Any workplace safety program is only as good as the safety training provided to employees. With that in mind, we asked safety professionals what their biggest safety training headaches are.
Here are the results:
scheduling safety training (around production, for example): 33.1%
We also asked safety pros to rate each of these responses on a scale of 1 to 10, with 1 being “this isn’t a headache at all,” and 10 being “a major headache.” (The first number is the average score; the second number is the percent who ranked it an 8, 9 or 10.):
getting employees to remember what they learned: 6.25, 33.5%
scheduling it: 6.22, 39.5%
keeping it fresh/new ideas: 6.04, 31.7%
keeping up with what training OSHA requires: 5.32, 25.4%
developing it: 4.85, 17.5%, and
doing/presenting it: 3.70, 8.4%.
Headache relief
One out of three safety managers said scheduling around production was their No. 1 safety training headache.
And one of the main complaints about this from Production: Do experienced employees really need this training again?
While the answer is, “yes,” there is a way you can make scheduling easier when it involves experienced workers: Take their experience into consideration. Let them show you during the safety meeting that they know the rules. Ask employees to tell you about the safety topic. If they can do that, their safety training doesn’t need to take as long as that for unseasoned workers.

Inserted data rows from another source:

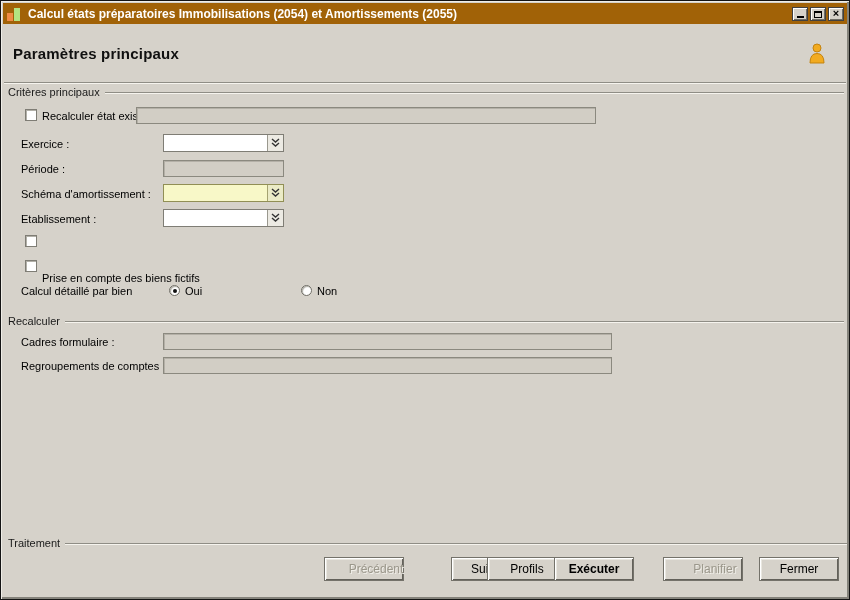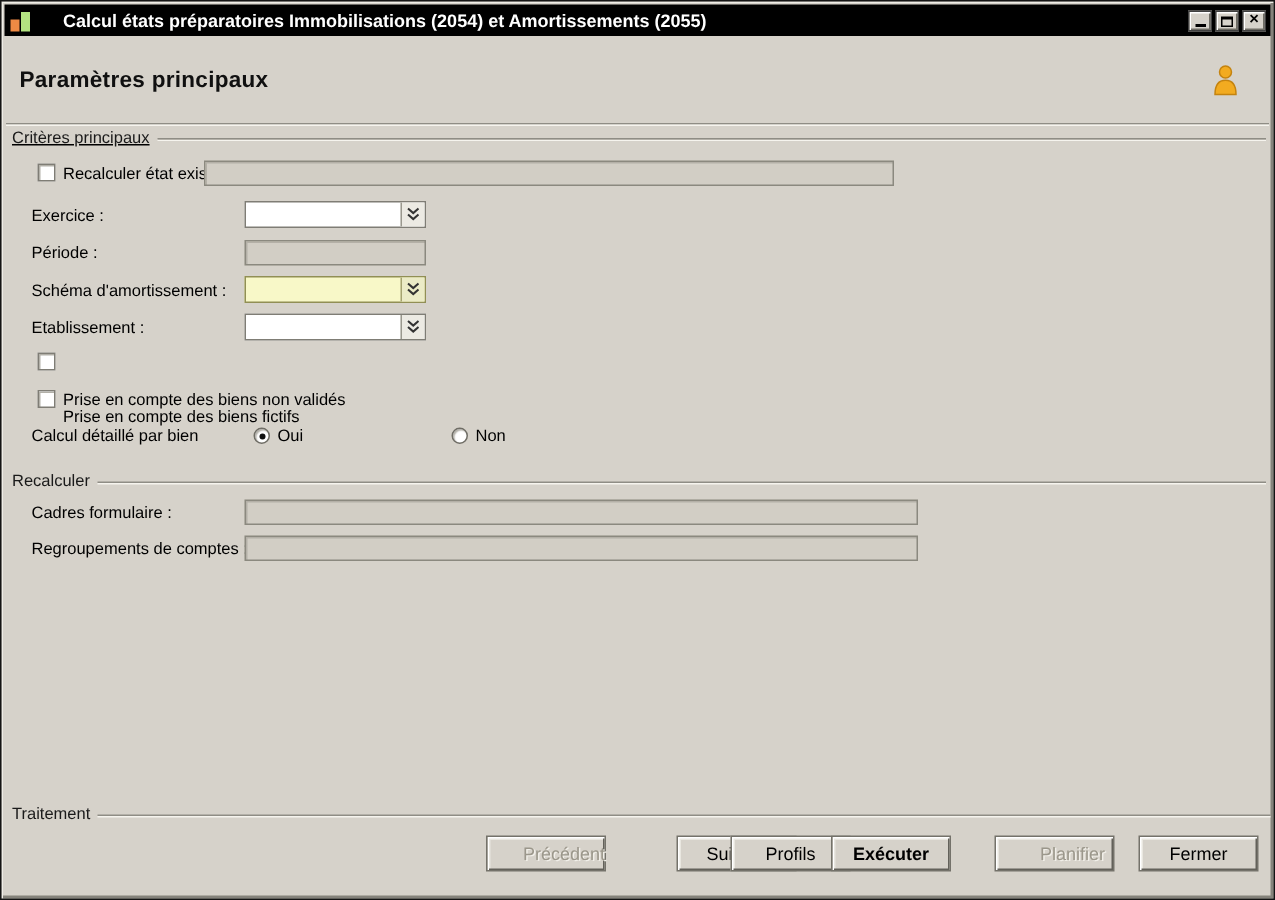--- a/index.html
+++ b/index.html
@@ -17,8 +17,8 @@
   
   .titlebar {
     position:absolute; left:2px; top:2px; right:2px; height:21px;
-    background:#000000;
-    display:flex; align-items:center; padding:0 3px;gap:14px;
+    background:#a16207;
+    display:flex; align-items:center; padding:0 3px;
   }
   .app-icon { width:16px; height:16px; position:relative; flex:0 0 auto; }
   .app-icon .bar-orange { position:absolute; left:1px; top:7px; width:6px; height:8px; background:#ef8a44; }

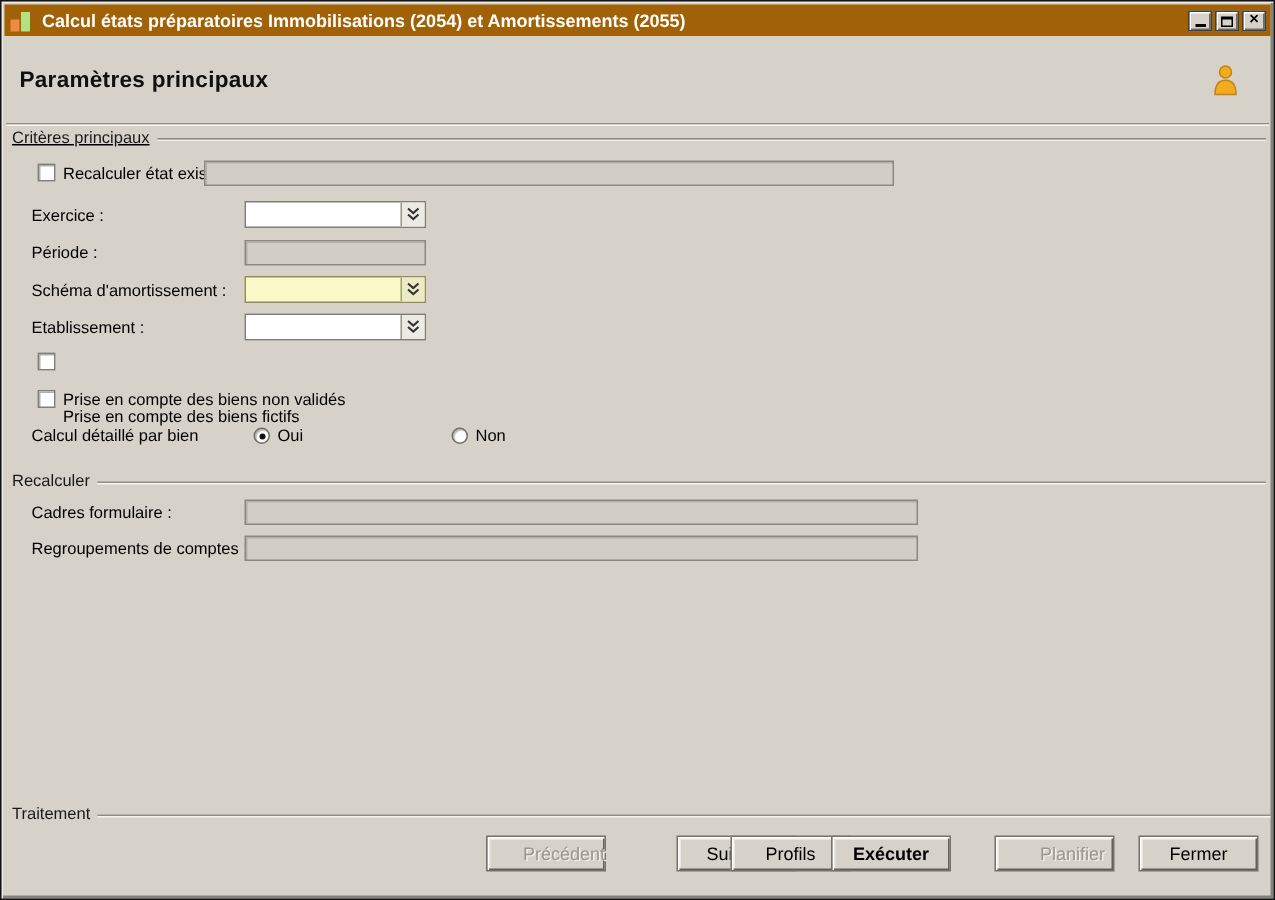--- a/index.html
+++ b/index.html
@@ -126,7 +126,7 @@
   </div>
   <div class="header-sep"></div>
 
-  <div class="group-header" style="left:7px; right:5px; top:85px;text-decoration:underline;">
+  <div class="group-header" style="left:7px; right:5px; top:85px;">
     <span class="group-label">Critères principaux</span>
     <span class="group-rule"></span>
   </div>

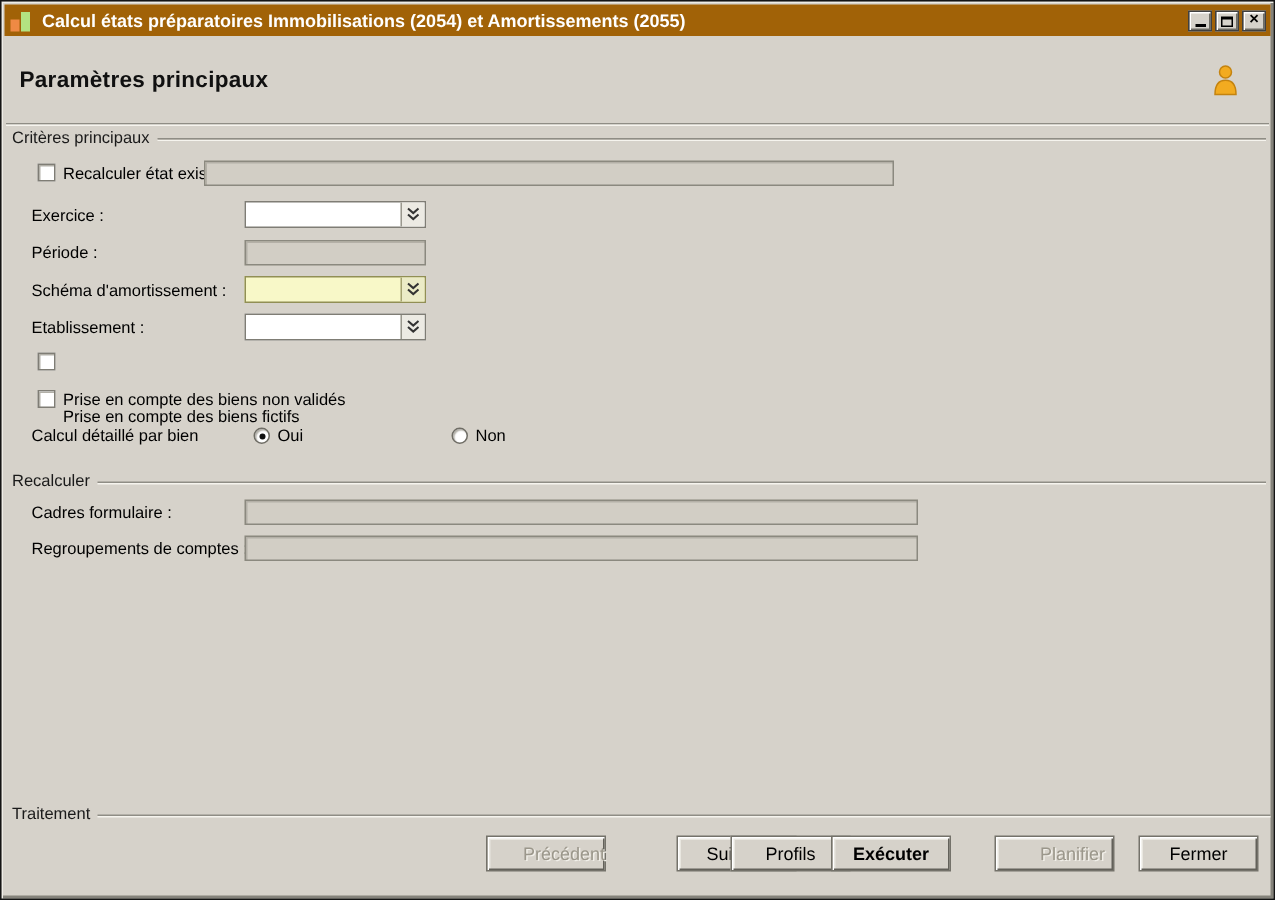--- a/index.html
+++ b/index.html
@@ -175,7 +175,6 @@
   <div class="form-label" style="left:41px; top:235px;margin-top:36px;">Prise en compte des biens fictifs</div>
 
   <div class="checkbox" style="left:24px; top:259px;"></div>
-  <div class="form-label" style="left:41px; top:260px;">Prise en compte des biens non validés</div>
 
   <div class="form-label" style="left:20px; top:284px;">Calcul détaillé par bien</div>
   <div class="radio checked" style="left:168px; top:284px;"></div>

One in four safety managers told us their biggest safety training headache was keeping the sessions fresh and finding new ideas on how to present material.
Here are some ideas from other safety pros:
Take short, one- to five-minute videos of employees at work. Play the clips at your safety training and ask employees to identify potential hazards and then explain how they would eliminate/reduce them.
Don’t have time to make videos? Ask some employees to demonstrate a safety situation for the group. You could have one worker do something incorrectly, then have another demonstrate good safety mentoring – the best ways to give constructive criticism regarding safety practices. Go ahead and let the employees have a little fun with it. It will help keep attendees’ attention.